First, it suggests that polling supervision should be accounted for when modeling surveys that elicit voter responses to information on polling conditions. While voters may not notice or respond to the presence of monitoring groups on voting day, my experimental findings in Kenya and Malawi, similar US results from Sheagley and Cohen (Reference Sheagley and Cohen2023), and adjacent field data in Zambia, Kenya, and the Gambia (Macdonald et al., Reference Macdonald, Hinfelaar, O’Brien, Jaw and Makokha2022) show that the presence of election officials, party agents, or observers remains salient when people are provided information about conditions at a polling place and have to make judgments about election quality. This also means that it is important to control for monitor presence in experimental studies of perceptions of election integrity where respondents can observe variation in poll supervision.
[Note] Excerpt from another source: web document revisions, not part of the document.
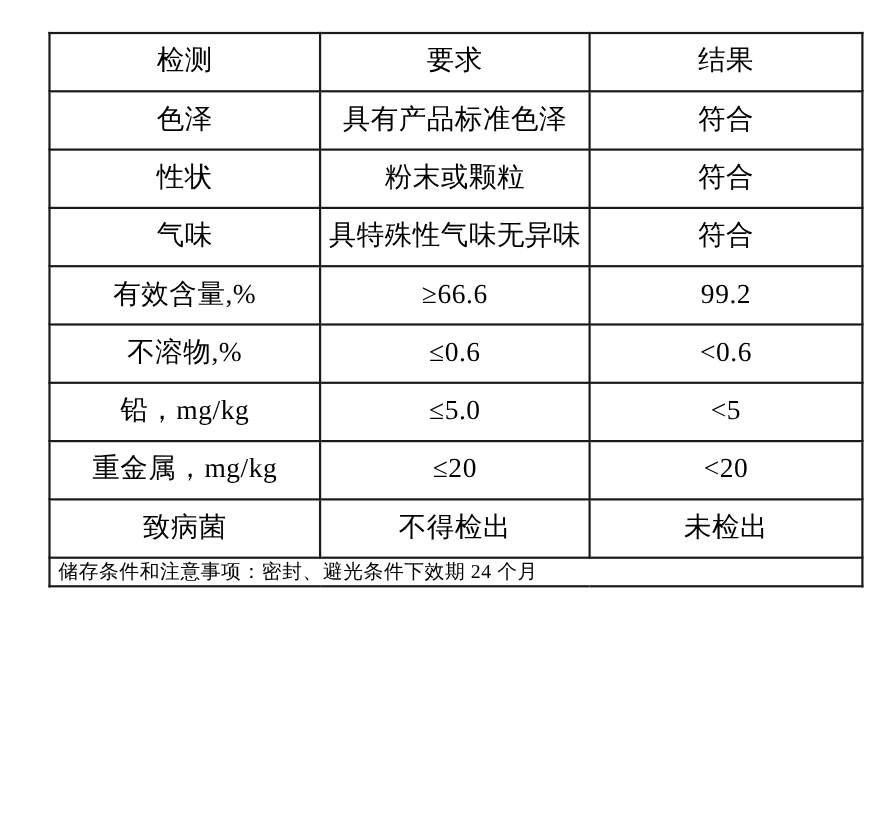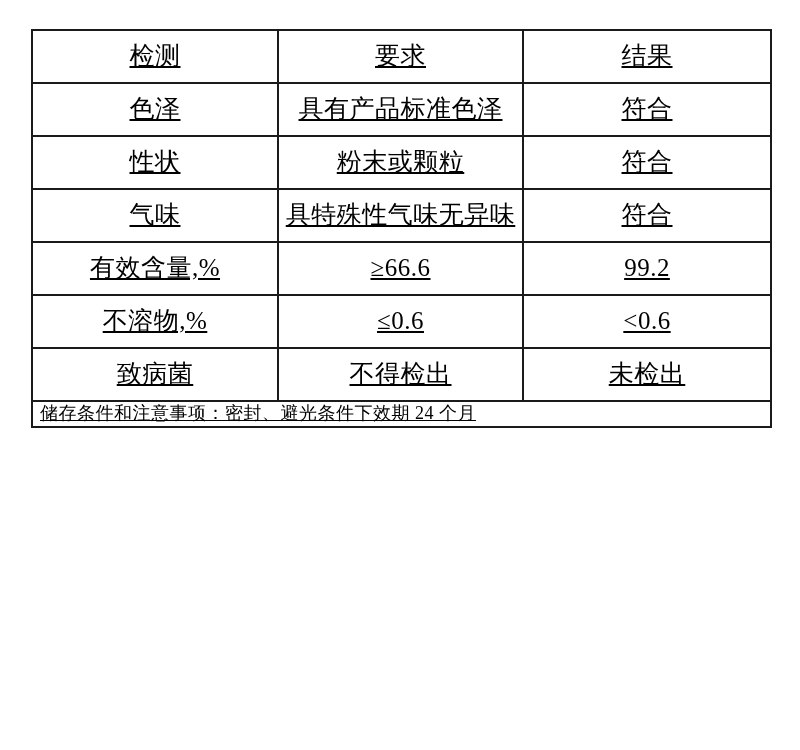--- a/index.html
+++ b/index.html
@@ -25,12 +25,11 @@
   }
   table.spec {
     position: absolute;
-    left: 31px;
+    left: 44px;
     top: 29px;
     width: 739px;
     border-collapse: collapse;
     table-layout: fixed;
-    text-decoration: underline;
   }
   table.spec td {
     border: 2px solid var(--border);

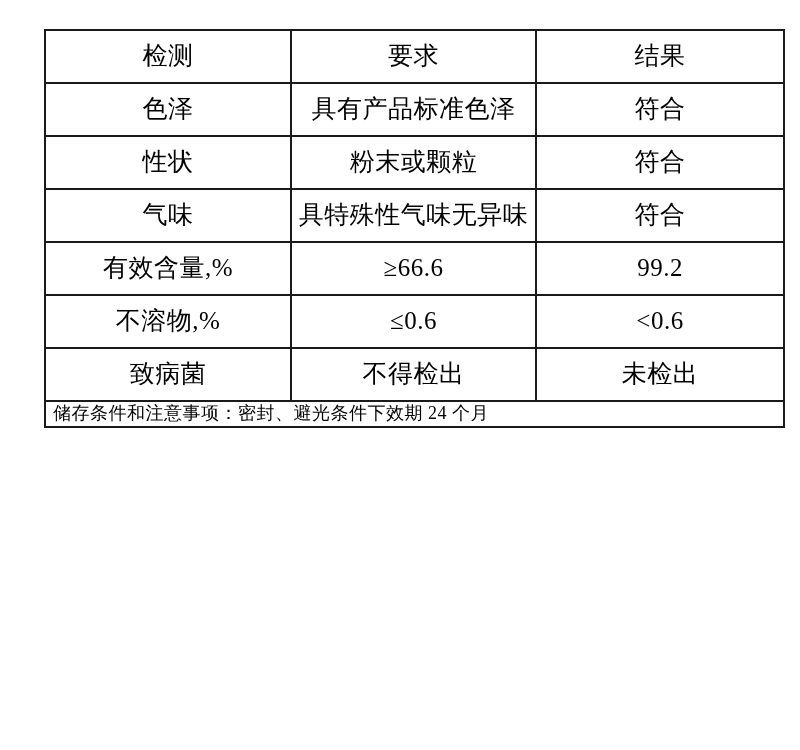--- a/index.html
+++ b/index.html
@@ -93,6 +93,11 @@
         <td>&lt;0.6</td>
       </tr>
       <tr>
+        <td>铅，mg/kg</td>
+        <td>≤5.0</td>
+        <td>&lt;5</td>
+      </tr>
+      <tr>
         <td>致病菌</td>
         <td>不得检出</td>
         <td>未检出</td>

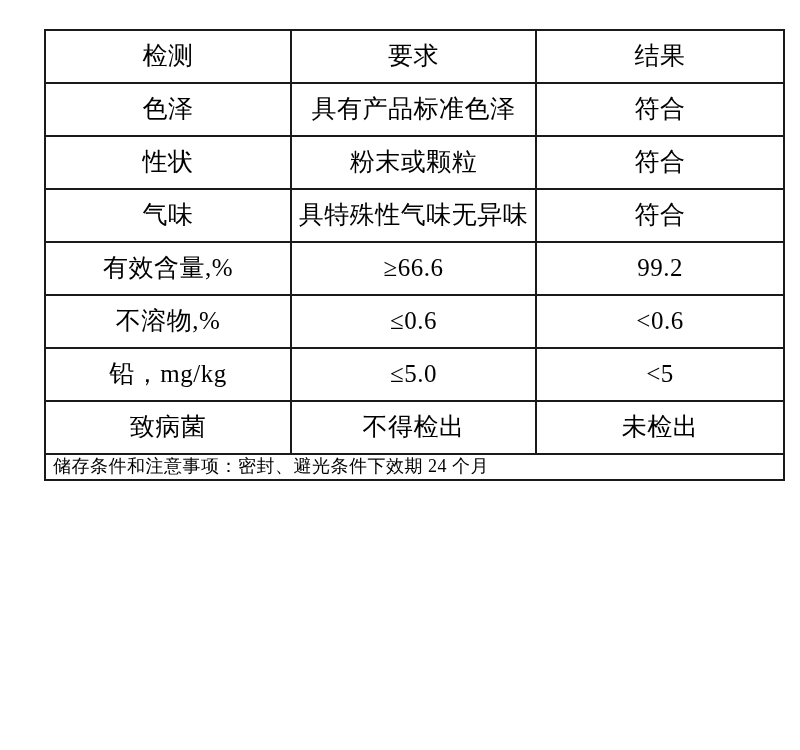--- a/index.html
+++ b/index.html
@@ -98,6 +98,11 @@
         <td>&lt;5</td>
       </tr>
       <tr>
+        <td>重金属，mg/kg</td>
+        <td>≤20</td>
+        <td>&lt;20</td>
+      </tr>
+      <tr>
         <td>致病菌</td>
         <td>不得检出</td>
         <td>未检出</td>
Further, the relevance of election officials, agents, and observers challenges existing literature that has found agent and observer presence irrelevant to perceptions of integrity. This perhaps speaks to the utility of deconstructing how voters’ perceptions of integrity are measured, and of exploring some of the more basic elements of electoral integrity (like the information on election forms). Future electoral research may benefit from extracting voter response data that is specific to the part of the election cycle being studied. However, the null results on voter characteristics suggest that the mechanisms behind voter perceptions of integrity extend beyond individual identities. Figure 7 highlights the added utility of exploring: voters’ understandings of the protections conferred by each actor; where they see opportunities for malpractice; and how these factors subsequently inform their evaluations of vote reliability.
Finally, there is the policy consideration that poll supervision and the identities of those involved can affect how the integrity of elections is perceived by voters. As election disputes draw public attention to polling station conditions, one way EMBs can maximize public confidence in elections is by facilitating a diversity of poll monitors. The experimental outcomes suggest that diversity of party agents is particularly useful for ameliorating misconduct concerns, which points to potential merits of encouraging election observation from both partisan and non-partisan groups.
Supplementary material
The supplementary material for this article can be found at https://doi.org/10.1017/XPS.2024.5.
Data availability
The data, code, and any additional materials required to replicate all analyses in this article are available in the Journal of Experimental Political Science Dataverse within the Harvard Dataverse Network, at https://doi.org/10.7910/DVN/EZS44G Mbozi (Reference Mbozi2023).
Funding and Competing interests
This research was made possible by funding from New York University Abu Dhabi. The author reports no conflicts of interest.
Ethics statement
This study was reviewed and approved by the New York University Abu Dhabi Institutional Review Board (HRPP-2021–169). I affirm that research adheres to the American Political Science Associationʼs Principles and Guidance for Human Subjects Research.